───── DATA EXTRACTS
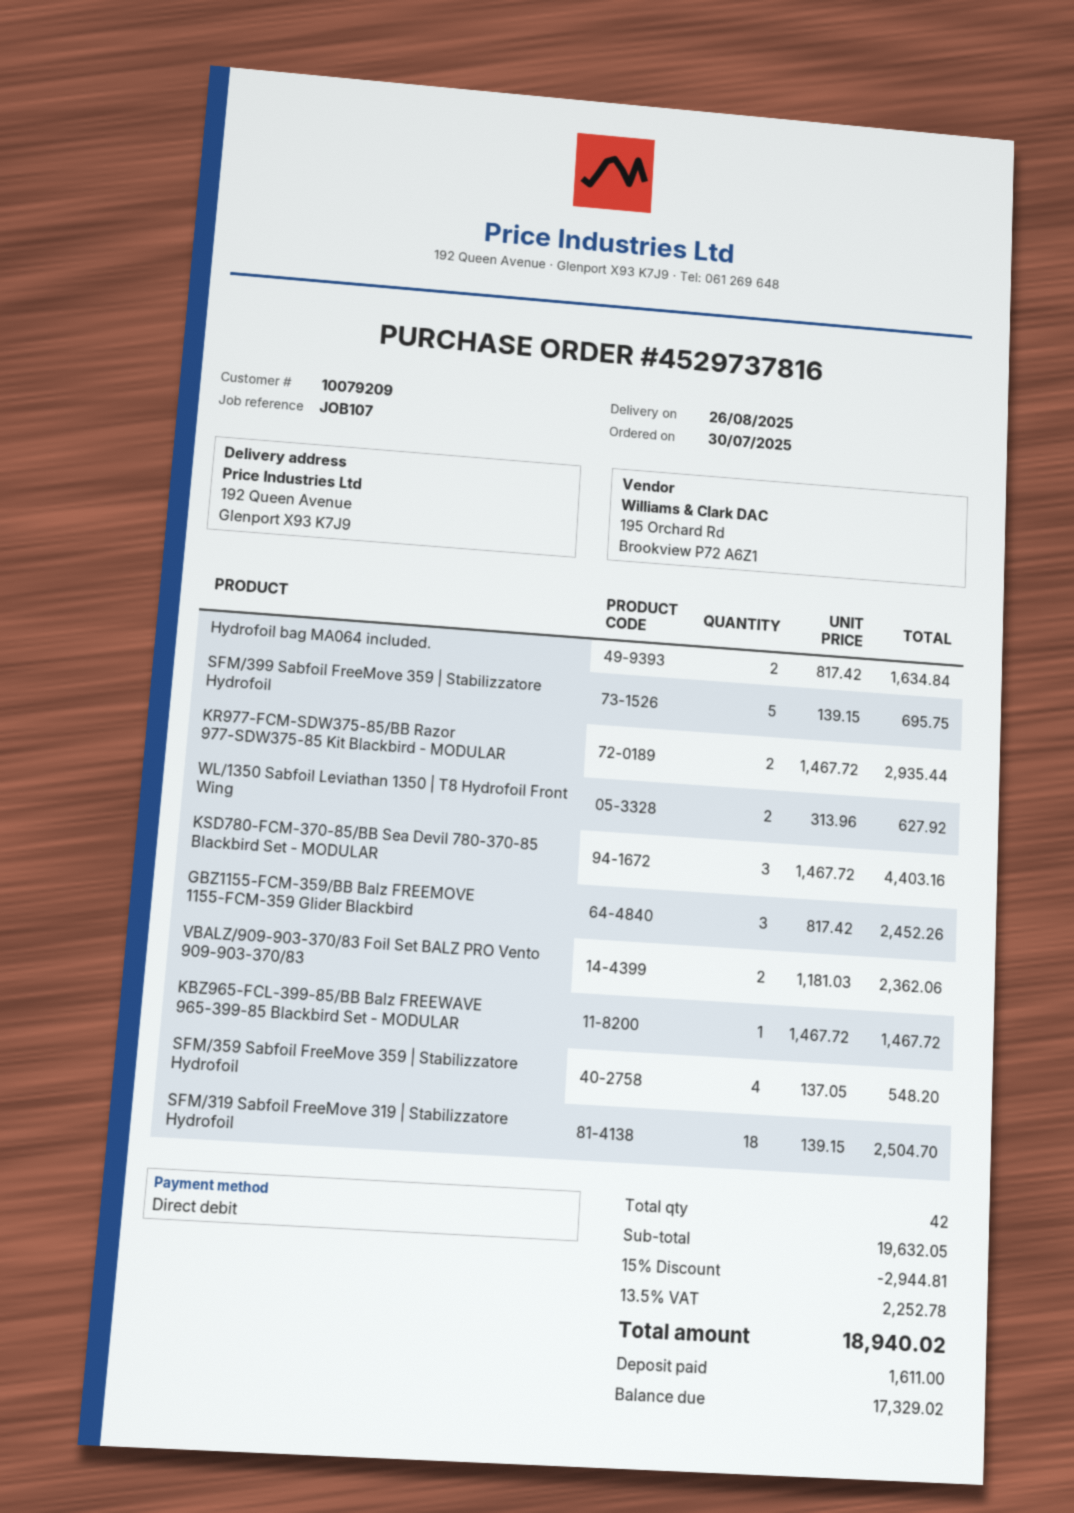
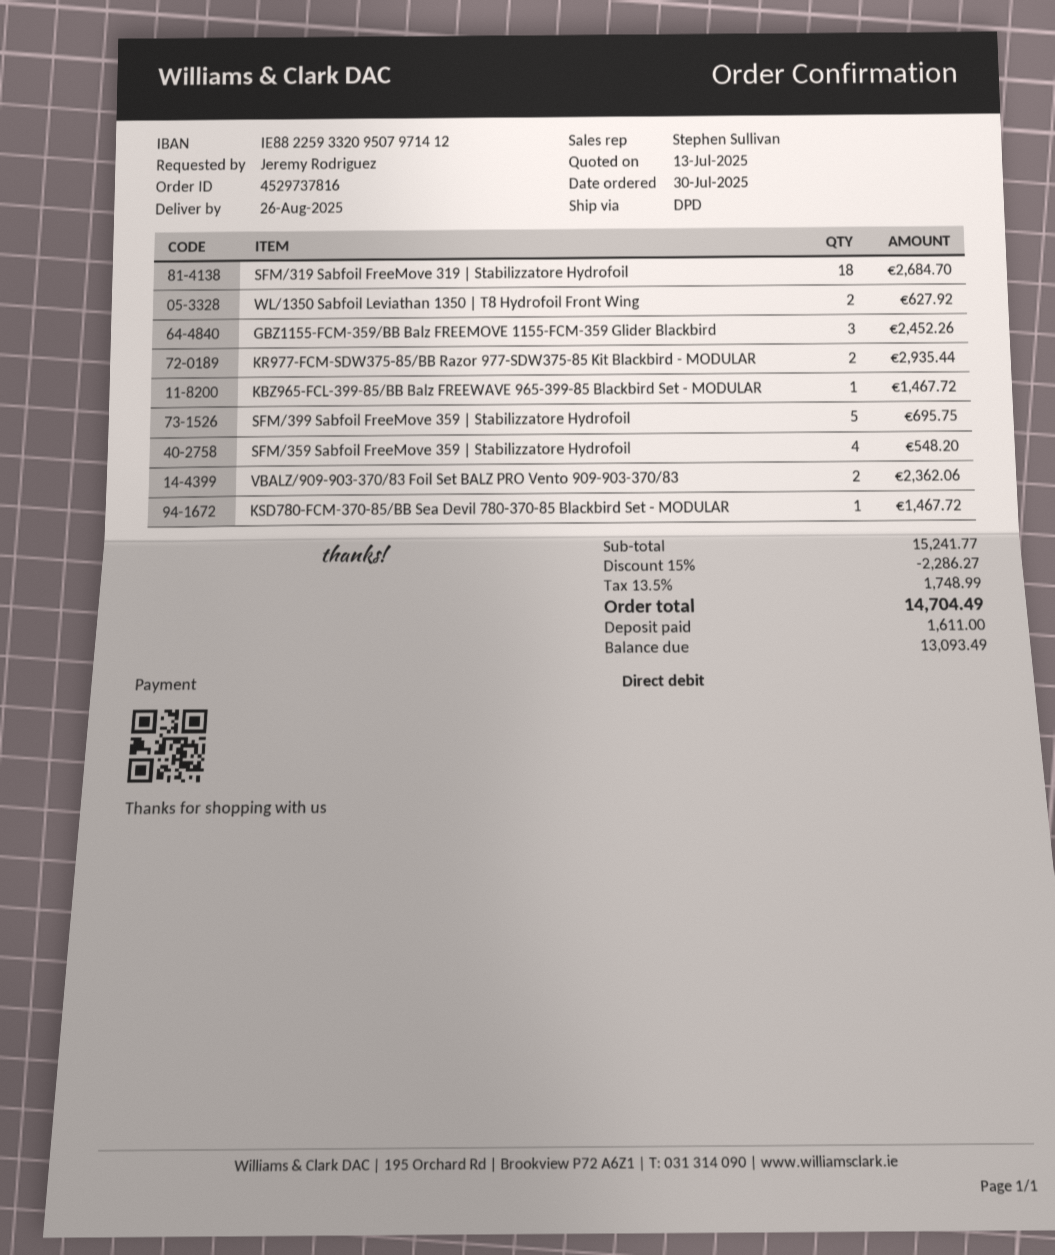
Hydrofoil bag MA064 included.: 2 for 1634.84 -> none
KSD780-FCM-370-85/BB Sea Devil 780-370-85 Blackbird Set - MODULAR: 3 for 4403.16 -> 1 for 1467.72
SFM/319 Sabfoil FreeMove 319 | Stabilizzatore Hydrofoil: 18 for 2504.70 -> 18 for 2684.70
subtotal: 19632.05 -> 15241.77
discount: 15% = 2944.81 -> 15% = 2286.27
tax: 13.5% = 2252.78 -> 13.5% = 1748.99
total: 18940.02 -> 14704.49
balance: 17329.02 -> 13093.49

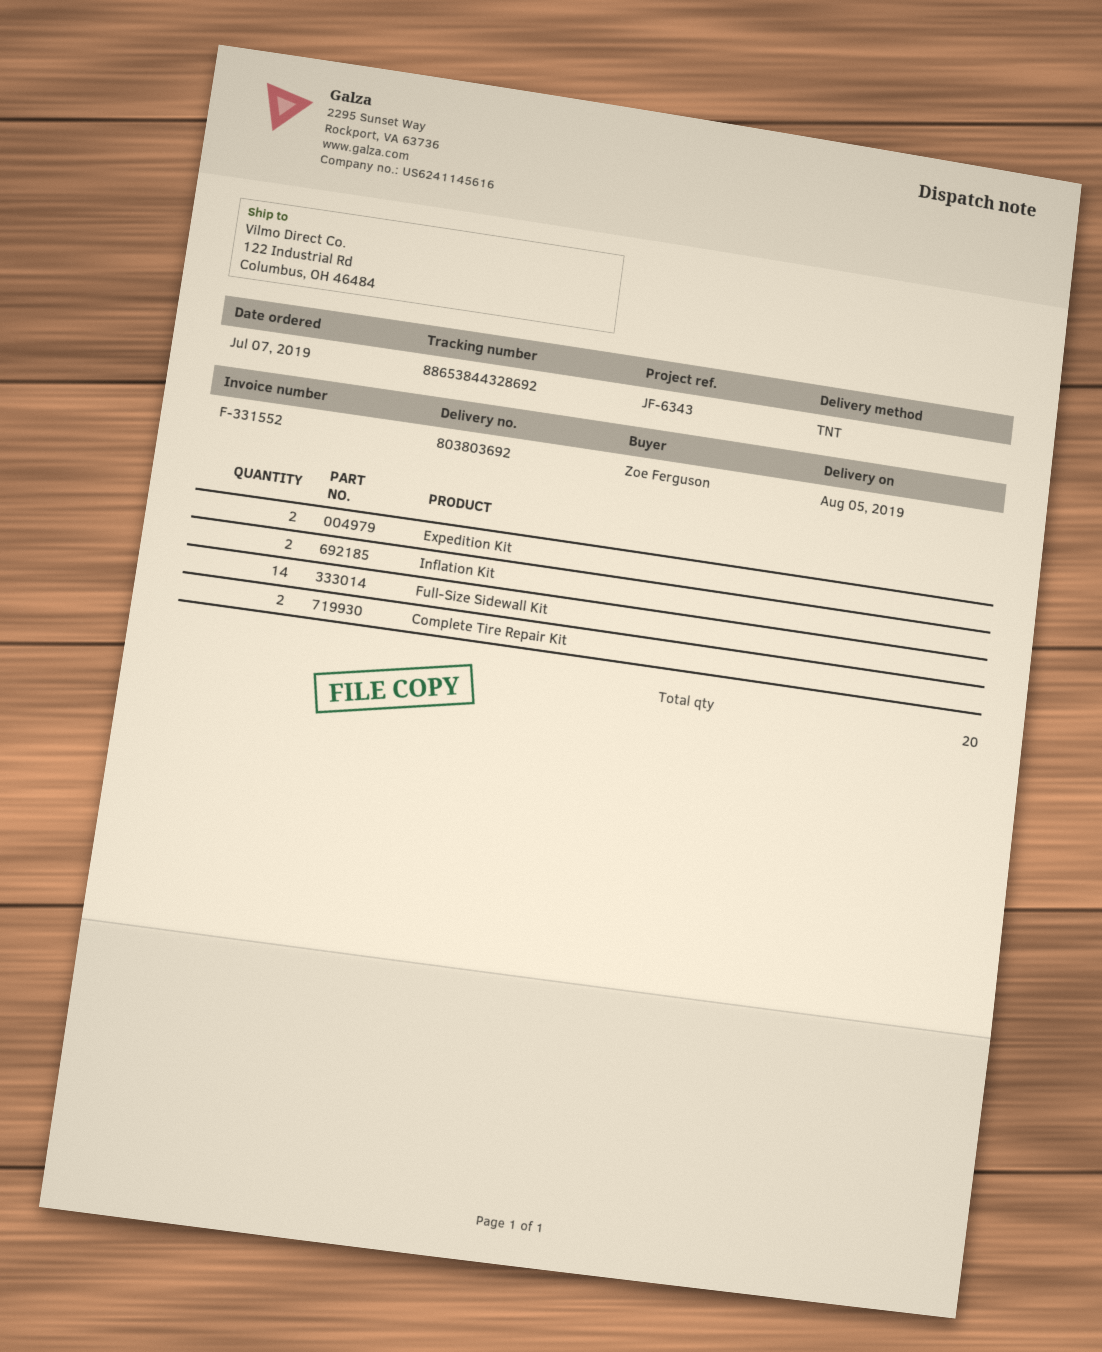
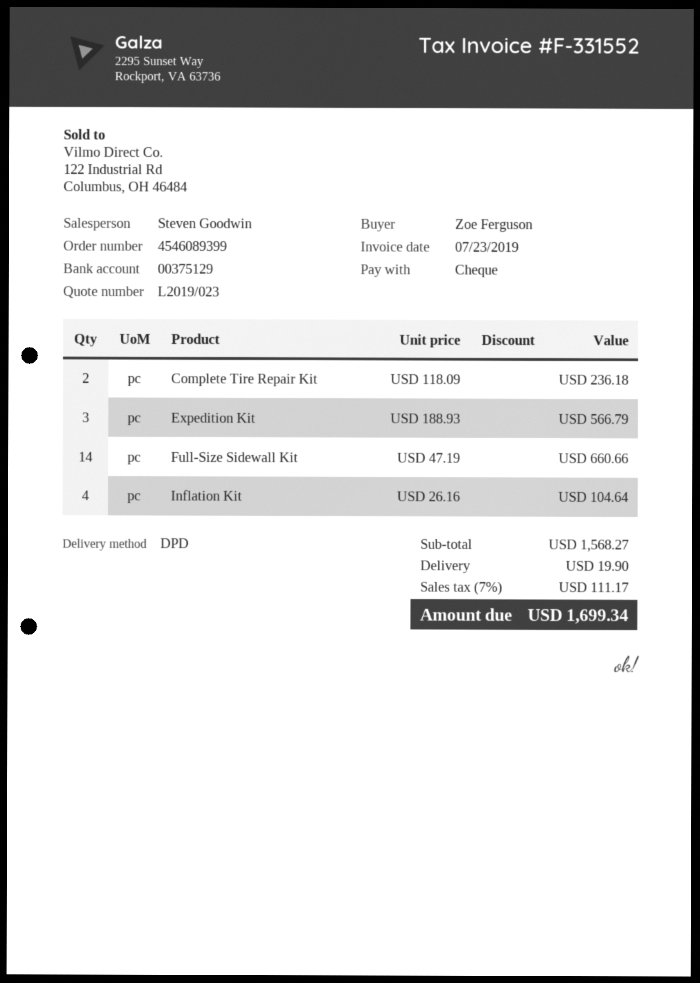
shipping method: TNT -> DPD
Expedition Kit: 2 -> 3
Inflation Kit: 2 -> 4

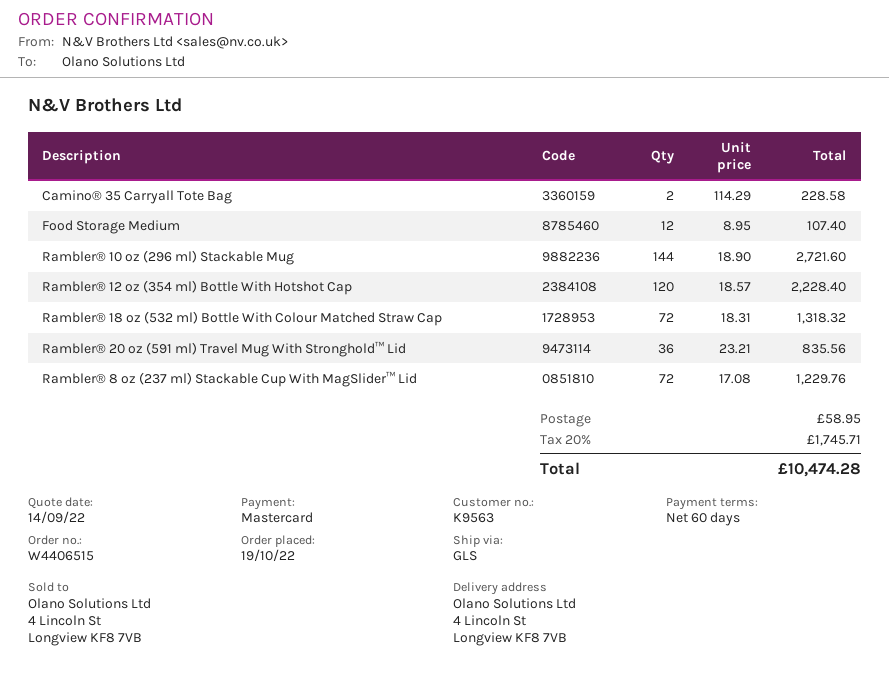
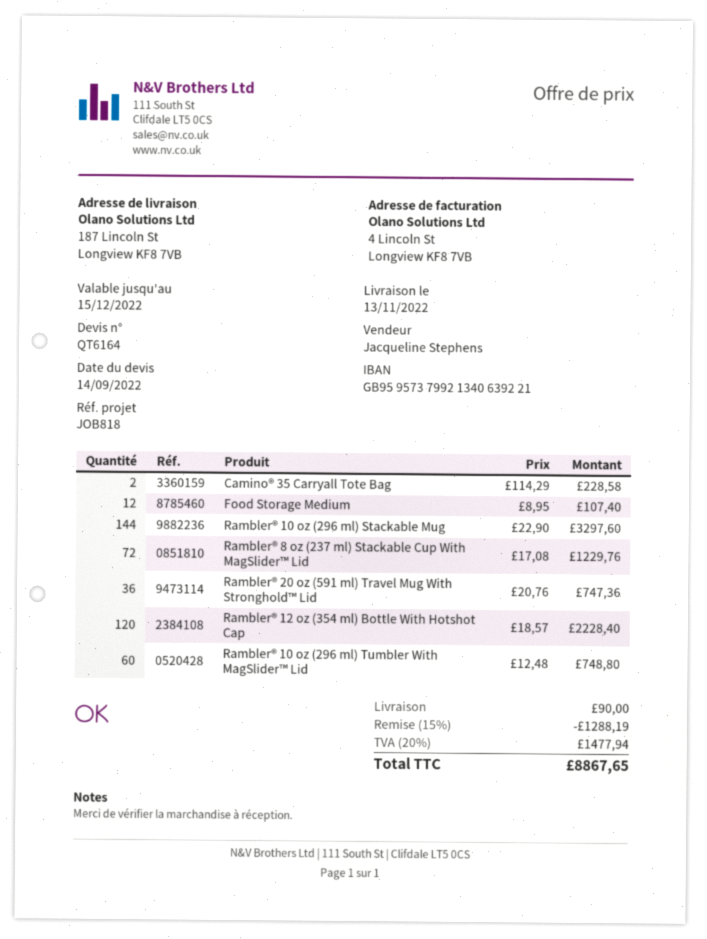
ship to: 4 Lincoln St, Longview KF8 7VB -> 187 Lincoln St, Longview KF8 7VB
Rambler® 10 oz (296 ml) Stackable Mug: 144 x 18.90 = 2721.60 -> 144 x 22.90 = 3297.60
Rambler® 18 oz (532 ml) Bottle With Colour Matched Straw Cap: 72 x 18.31 = 1318.32 -> none
Rambler® 20 oz (591 ml) Travel Mug With Stronghold™ Lid: 36 x 23.21 = 835.56 -> 36 x 20.76 = 747.36
Rambler® 10 oz (296 ml) Tumbler With MagSlider™ Lid: none -> 60 x 12.48 = 748.80
discount: none -> 15% = 1288.19
shipping: 58.95 -> 90.00
tax: 20% = 1745.71 -> 20% = 1477.94
total: 10474.28 -> 8867.65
──────────
Would you transcribe exactly, and only, the lines from the one containing "KSD780-FCM-370-85/BB Sea Devil" through the last line of the records above, both included, leaving out the pictures?

KSD780-FCM-370-85/BB Sea Devil 780-370-85 Blackbird Set - MODULAR: 3 for 4403.16 -> 1 for 1467.72
SFM/319 Sabfoil FreeMove 319 | Stabilizzatore Hydrofoil: 18 for 2504.70 -> 18 for 2684.70
subtotal: 19632.05 -> 15241.77
discount: 15% = 2944.81 -> 15% = 2286.27
tax: 13.5% = 2252.78 -> 13.5% = 1748.99
total: 18940.02 -> 14704.49
balance: 17329.02 -> 13093.49

shipping method: TNT -> DPD
Expedition Kit: 2 -> 3
Inflation Kit: 2 -> 4

ship to: 4 Lincoln St, Longview KF8 7VB -> 187 Lincoln St, Longview KF8 7VB
Rambler® 10 oz (296 ml) Stackable Mug: 144 x 18.90 = 2721.60 -> 144 x 22.90 = 3297.60
Rambler® 18 oz (532 ml) Bottle With Colour Matched Straw Cap: 72 x 18.31 = 1318.32 -> none
Rambler® 20 oz (591 ml) Travel Mug With Stronghold™ Lid: 36 x 23.21 = 835.56 -> 36 x 20.76 = 747.36
Rambler® 10 oz (296 ml) Tumbler With MagSlider™ Lid: none -> 60 x 12.48 = 748.80
discount: none -> 15% = 1288.19
shipping: 58.95 -> 90.00
tax: 20% = 1745.71 -> 20% = 1477.94
total: 10474.28 -> 8867.65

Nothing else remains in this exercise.